> [Problem statement] Out of the lines below, please list those that hold the string "images".

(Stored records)
☆ ☆ ☆ ☆
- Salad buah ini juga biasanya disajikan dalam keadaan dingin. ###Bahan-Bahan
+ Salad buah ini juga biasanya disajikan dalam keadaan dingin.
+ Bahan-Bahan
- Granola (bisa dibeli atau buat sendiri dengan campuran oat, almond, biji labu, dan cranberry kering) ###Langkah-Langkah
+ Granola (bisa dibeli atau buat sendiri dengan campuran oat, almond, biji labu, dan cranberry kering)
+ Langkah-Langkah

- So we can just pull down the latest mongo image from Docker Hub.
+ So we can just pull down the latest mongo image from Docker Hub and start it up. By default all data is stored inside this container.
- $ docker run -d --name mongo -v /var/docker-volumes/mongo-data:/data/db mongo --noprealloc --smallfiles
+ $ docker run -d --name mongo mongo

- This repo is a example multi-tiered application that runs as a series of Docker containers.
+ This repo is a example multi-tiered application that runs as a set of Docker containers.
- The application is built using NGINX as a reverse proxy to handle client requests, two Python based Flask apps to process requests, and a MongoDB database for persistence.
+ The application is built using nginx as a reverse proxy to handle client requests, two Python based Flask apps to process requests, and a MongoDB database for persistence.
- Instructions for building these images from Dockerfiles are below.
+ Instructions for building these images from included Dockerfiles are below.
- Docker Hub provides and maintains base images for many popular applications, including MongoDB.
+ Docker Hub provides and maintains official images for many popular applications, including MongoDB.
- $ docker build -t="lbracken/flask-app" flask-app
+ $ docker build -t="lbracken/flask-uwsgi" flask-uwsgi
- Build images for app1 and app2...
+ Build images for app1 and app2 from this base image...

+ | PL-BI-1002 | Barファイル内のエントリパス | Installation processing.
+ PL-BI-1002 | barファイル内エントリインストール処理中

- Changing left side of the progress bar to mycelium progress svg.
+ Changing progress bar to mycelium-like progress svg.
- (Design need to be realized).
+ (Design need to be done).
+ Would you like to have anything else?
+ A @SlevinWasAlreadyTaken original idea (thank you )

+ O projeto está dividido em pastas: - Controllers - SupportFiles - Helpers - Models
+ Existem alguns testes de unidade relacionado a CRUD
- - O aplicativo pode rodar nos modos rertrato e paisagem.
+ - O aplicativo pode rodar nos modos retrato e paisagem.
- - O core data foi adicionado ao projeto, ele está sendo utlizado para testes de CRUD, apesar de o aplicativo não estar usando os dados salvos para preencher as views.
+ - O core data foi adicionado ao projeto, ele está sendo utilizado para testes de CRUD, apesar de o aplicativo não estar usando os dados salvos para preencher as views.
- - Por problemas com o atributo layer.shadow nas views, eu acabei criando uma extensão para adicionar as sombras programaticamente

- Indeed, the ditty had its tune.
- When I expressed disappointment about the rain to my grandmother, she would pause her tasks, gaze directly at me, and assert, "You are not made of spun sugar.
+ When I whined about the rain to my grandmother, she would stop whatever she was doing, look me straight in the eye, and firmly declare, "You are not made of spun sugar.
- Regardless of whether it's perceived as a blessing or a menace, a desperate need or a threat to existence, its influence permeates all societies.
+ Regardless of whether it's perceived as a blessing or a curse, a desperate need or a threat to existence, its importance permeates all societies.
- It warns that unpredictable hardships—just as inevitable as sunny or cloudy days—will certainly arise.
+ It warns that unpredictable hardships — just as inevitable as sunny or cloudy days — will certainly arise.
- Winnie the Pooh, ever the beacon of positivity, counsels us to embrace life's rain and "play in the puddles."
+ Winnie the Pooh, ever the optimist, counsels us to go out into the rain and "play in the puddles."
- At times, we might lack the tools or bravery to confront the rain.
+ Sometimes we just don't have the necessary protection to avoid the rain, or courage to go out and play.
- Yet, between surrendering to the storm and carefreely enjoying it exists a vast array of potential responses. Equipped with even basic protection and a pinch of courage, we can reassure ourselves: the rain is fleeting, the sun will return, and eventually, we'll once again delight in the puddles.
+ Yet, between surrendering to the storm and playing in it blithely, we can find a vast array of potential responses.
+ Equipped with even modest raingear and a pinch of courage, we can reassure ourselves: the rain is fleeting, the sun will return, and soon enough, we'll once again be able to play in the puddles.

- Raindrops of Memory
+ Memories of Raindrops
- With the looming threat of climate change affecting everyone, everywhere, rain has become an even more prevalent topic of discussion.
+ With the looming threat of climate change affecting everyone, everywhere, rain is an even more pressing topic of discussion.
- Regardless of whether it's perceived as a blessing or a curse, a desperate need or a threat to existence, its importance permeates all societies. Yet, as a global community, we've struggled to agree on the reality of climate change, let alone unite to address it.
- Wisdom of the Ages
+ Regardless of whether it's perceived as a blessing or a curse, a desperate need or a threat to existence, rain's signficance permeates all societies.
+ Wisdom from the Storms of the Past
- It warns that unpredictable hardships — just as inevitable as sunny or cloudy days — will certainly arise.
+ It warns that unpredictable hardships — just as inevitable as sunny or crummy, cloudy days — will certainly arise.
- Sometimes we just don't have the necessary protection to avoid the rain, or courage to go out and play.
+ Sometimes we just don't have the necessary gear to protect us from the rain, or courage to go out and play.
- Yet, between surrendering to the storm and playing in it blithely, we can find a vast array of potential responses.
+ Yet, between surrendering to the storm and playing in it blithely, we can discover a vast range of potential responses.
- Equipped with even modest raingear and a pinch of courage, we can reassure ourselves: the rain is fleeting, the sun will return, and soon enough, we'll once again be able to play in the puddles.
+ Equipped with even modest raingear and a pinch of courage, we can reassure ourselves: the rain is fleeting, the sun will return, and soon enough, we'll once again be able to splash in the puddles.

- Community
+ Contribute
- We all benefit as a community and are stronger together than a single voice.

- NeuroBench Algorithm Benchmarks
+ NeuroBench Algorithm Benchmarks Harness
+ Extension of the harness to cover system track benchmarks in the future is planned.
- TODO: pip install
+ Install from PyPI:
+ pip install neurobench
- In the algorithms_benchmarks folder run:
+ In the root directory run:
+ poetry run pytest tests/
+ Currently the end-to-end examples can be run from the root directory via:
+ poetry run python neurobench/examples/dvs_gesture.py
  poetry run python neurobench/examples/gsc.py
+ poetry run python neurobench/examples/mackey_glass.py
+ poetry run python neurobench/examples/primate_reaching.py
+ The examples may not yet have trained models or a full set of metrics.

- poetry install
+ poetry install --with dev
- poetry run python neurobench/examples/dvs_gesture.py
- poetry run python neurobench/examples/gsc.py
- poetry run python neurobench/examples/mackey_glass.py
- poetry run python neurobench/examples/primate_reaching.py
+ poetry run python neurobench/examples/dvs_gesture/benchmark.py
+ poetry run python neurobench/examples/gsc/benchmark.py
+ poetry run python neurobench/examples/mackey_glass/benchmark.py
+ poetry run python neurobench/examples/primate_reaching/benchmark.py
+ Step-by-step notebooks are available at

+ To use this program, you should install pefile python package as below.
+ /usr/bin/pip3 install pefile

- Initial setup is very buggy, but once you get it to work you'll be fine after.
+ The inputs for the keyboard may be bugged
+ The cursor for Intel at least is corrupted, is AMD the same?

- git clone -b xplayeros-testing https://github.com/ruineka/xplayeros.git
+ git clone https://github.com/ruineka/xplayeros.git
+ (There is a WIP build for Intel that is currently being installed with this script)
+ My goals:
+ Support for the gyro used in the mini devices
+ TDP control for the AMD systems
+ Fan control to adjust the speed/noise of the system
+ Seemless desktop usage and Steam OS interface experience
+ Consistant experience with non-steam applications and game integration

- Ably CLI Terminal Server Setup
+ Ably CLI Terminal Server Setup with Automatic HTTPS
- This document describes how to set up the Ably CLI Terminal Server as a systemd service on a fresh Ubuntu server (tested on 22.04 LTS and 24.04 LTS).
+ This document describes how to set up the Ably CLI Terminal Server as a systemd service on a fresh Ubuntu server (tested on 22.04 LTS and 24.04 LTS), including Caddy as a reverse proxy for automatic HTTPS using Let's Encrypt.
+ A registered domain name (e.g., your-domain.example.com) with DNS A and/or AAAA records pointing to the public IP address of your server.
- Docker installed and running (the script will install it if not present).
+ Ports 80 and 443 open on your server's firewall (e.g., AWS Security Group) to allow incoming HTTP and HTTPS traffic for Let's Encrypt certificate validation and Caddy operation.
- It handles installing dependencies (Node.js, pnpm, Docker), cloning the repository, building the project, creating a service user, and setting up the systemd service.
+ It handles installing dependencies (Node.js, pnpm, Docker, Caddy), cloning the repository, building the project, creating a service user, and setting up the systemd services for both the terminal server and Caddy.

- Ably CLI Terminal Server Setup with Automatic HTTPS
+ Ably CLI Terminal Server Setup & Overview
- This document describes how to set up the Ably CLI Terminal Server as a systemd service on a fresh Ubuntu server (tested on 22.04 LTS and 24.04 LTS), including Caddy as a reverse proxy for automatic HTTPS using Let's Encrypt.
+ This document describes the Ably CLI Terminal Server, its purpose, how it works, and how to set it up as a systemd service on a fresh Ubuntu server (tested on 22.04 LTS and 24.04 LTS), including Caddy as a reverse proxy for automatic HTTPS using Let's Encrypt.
☆ ☆ ☆ ☆
> [Exercise solution]
- Instructions for building these images from Dockerfiles are below.
+ Instructions for building these images from included Dockerfiles are below.
- Docker Hub provides and maintains base images for many popular applications, including MongoDB.
+ Docker Hub provides and maintains official images for many popular applications, including MongoDB.
- Build images for app1 and app2...
+ Build images for app1 and app2 from this base image...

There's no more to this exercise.